Riferendosi alla speciale sessione parlamentare sulla “migrazione” che si è tenuta negli scorsi giorni a Berna, un editoriale del giornale romando La Tribune de Geneve definisce il PLR un partito che cerca di conciliare capre e cavoli, ossia di mostrarsi intransigente articolando al contempo discorsi di apertura.

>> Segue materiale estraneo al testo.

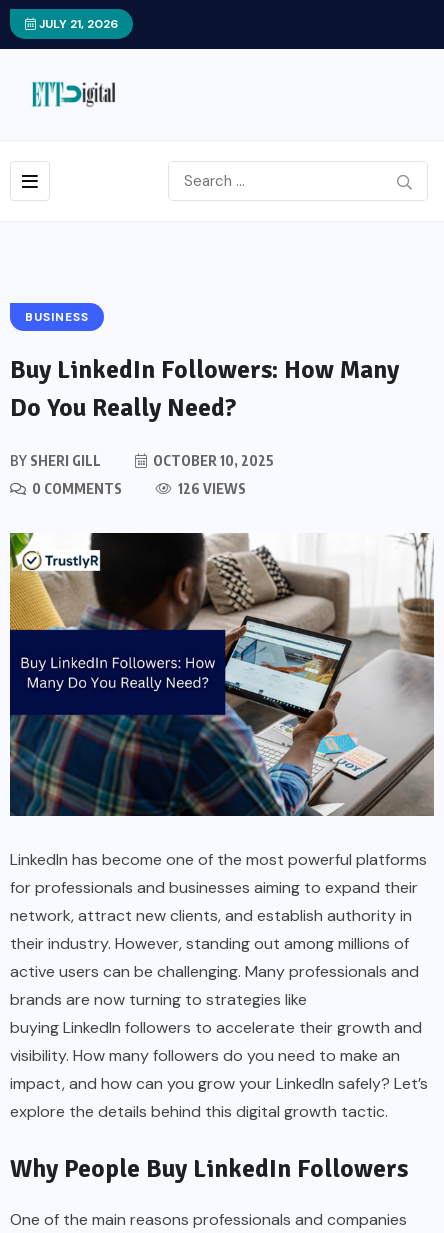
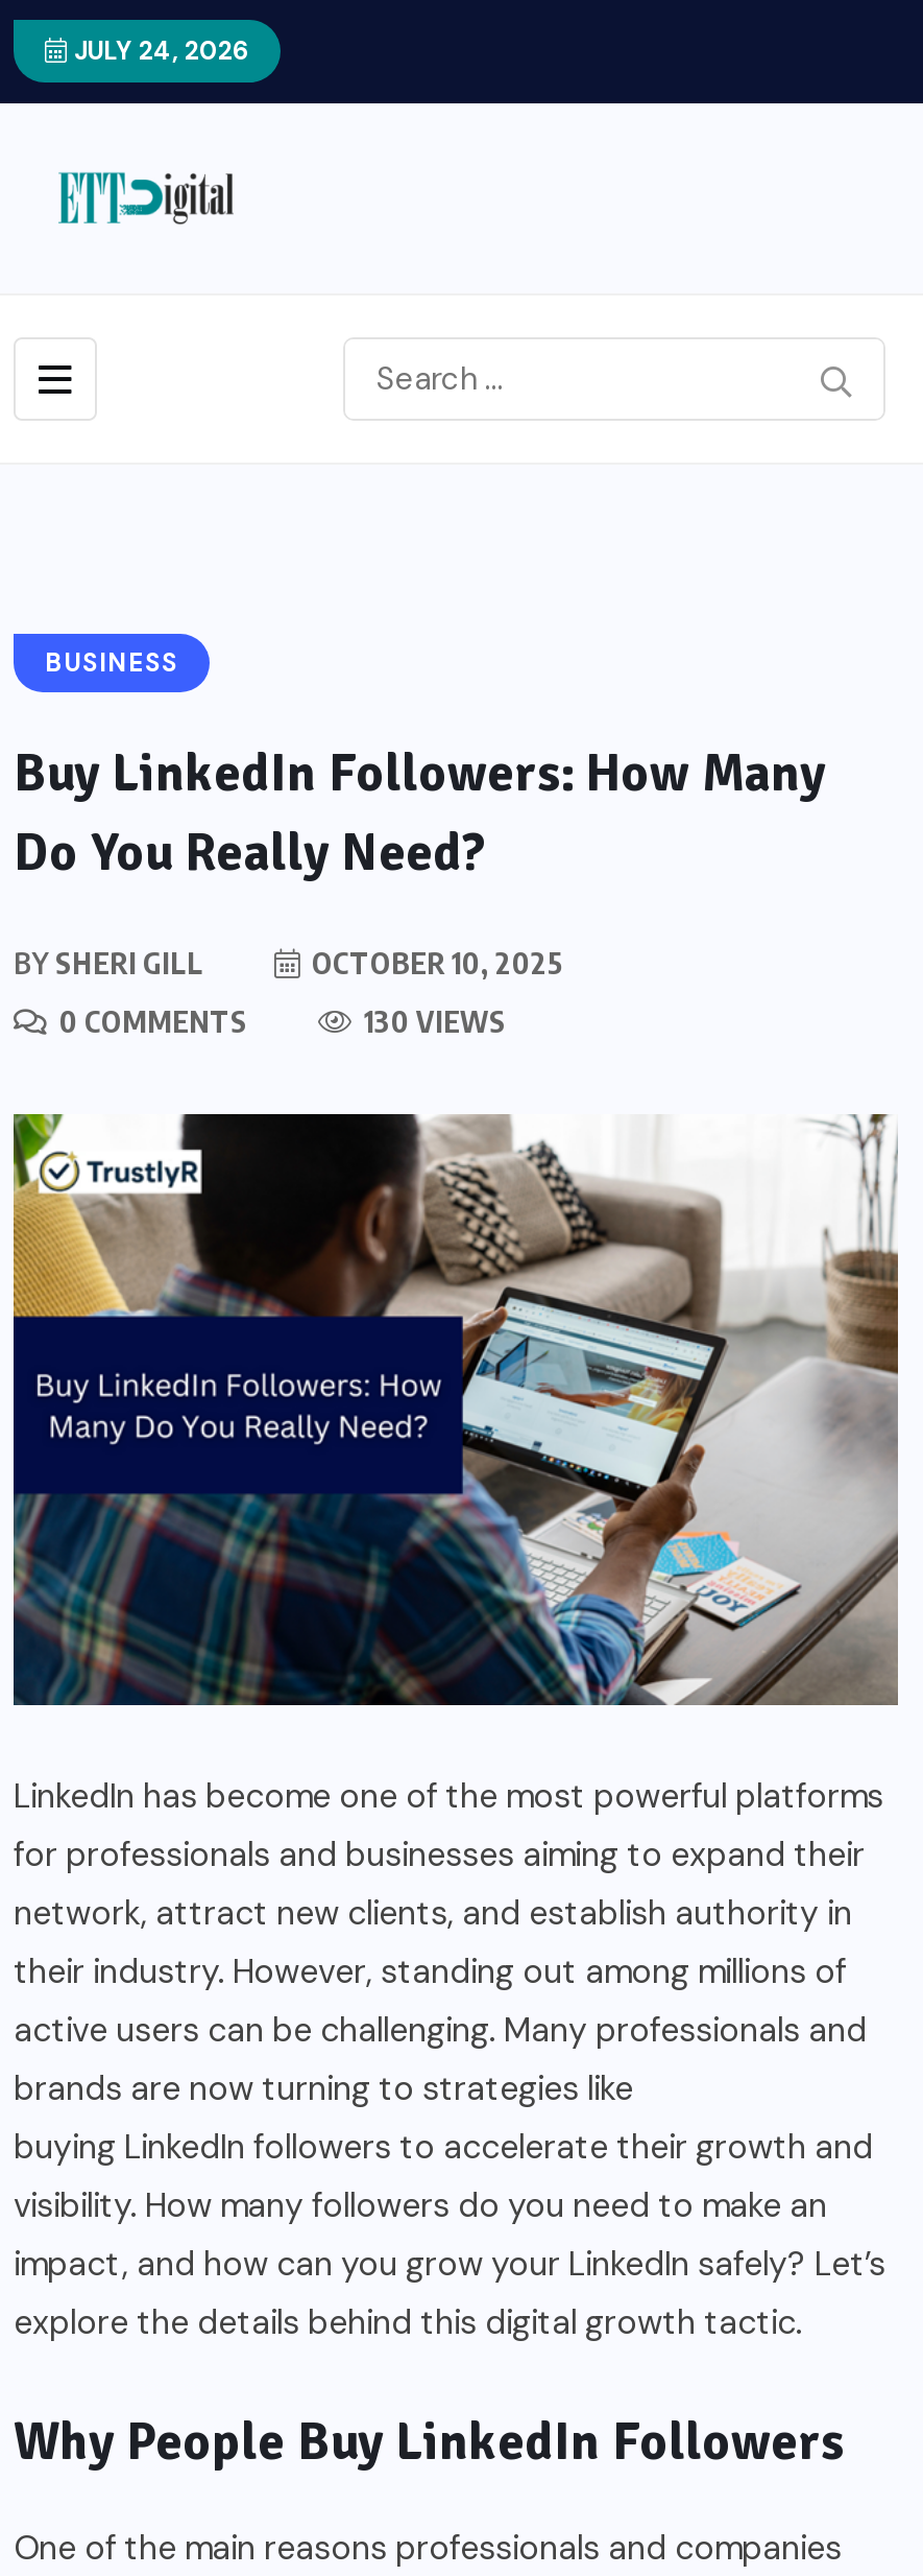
[36,16,118,32] JULY 21, 2026 -> [68,34,249,68] JULY 24, 2026
[175,480,246,497] 126 VIEWS -> [358,1003,506,1039] 130 VIEWS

Un “giusto ma fermo” che il presidente Fulvio Pelli aveva illustrato al Congresso di febbraio a Zurigo. Pelli, che l’editorialista della Tribune de Geneve definisce “l’abile ticinese” aveva parlato in francese per spiegare l’apertura del partito, i benefici derivanti dall’immigrazione. “Accenti nostalgici alla Jean-Pascal Delamuraz” li definisce la TdG non senza ironia. Poi in tedesco Pelli era passato ad affermare il bisogno di esercitare controlli e limitazioni. “Una parodia di Philip Müller M. 18%” lo definisce il giornale romando. Philip Müller era stato l’ideatore dell’iniziativa “un massimo di 18% di stranieri”, respinta 11 anni fa.

“Il PLR si mostra rigoroso ed intransigente in materia d’immigrazione – si legge ancora nell’articolo – pur sostenendo la libera circolazione delle persone, toccasana per l’economia svizzera. Il partito ha optato per un pragmatismo che la Francia di Nicolas Sarkozy definisce “l’immigration choisie”, ovvero l’immigrazione scelta.
E gli altri partiti cosa dicono? La sinistra urla allo scandalo e alla blocherizzazione del PLR, mentre l’UDC sottolinea con piacere che i liberali-radicali ignorano il 64% della popolazione straniera residente in Svizzera che proviene dagli Stati membri dell’Unione europea e dalla Zona europea di libero scambio e si accontenta di proporre soluzioni parziali.
I liberali-radicali più sfegatati si chiedono se sia ancora possibile essere di destra senza essere duri sulle questioni migratorie. Saranno i risultati delle elezioni federali di ottobre a dire se questo atteggiamento sarà valso il sacrificio di una parte dei valori liberali – conclude l’editoriale – e se quella parte di liberali “gentili” che ancora esiste sta diventando obsoleta.